**What to work on:** Scan the data. Collect each line that contains the word "Multi".

Start of Supplied records

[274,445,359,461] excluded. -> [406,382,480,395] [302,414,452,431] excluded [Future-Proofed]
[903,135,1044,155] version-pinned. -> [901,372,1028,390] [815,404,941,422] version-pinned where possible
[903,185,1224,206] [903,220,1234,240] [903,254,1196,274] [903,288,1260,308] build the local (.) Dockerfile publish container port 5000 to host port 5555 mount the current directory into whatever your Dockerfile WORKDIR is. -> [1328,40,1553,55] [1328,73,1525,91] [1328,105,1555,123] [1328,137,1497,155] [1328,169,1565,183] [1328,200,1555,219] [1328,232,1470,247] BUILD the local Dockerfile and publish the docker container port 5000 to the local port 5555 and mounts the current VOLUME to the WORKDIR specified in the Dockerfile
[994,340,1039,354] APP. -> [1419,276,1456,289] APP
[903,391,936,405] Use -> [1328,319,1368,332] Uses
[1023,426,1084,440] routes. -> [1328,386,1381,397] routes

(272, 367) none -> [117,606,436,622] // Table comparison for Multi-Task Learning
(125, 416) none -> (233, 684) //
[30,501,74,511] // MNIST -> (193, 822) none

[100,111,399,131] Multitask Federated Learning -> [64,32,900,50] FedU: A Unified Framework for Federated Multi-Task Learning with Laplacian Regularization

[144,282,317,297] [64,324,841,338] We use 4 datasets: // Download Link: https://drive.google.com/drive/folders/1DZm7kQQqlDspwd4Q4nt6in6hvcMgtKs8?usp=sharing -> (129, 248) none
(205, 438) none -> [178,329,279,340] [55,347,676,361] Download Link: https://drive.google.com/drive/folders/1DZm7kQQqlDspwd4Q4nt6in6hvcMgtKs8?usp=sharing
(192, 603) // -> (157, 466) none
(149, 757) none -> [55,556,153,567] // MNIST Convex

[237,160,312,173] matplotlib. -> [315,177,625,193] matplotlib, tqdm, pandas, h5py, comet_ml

End of Supplied records

**Output for this task:**
(272, 367) none -> [117,606,436,622] // Table comparison for Multi-Task Learning
[100,111,399,131] Multitask Federated Learning -> [64,32,900,50] FedU: A Unified Framework for Federated Multi-Task Learning with Laplacian Regularization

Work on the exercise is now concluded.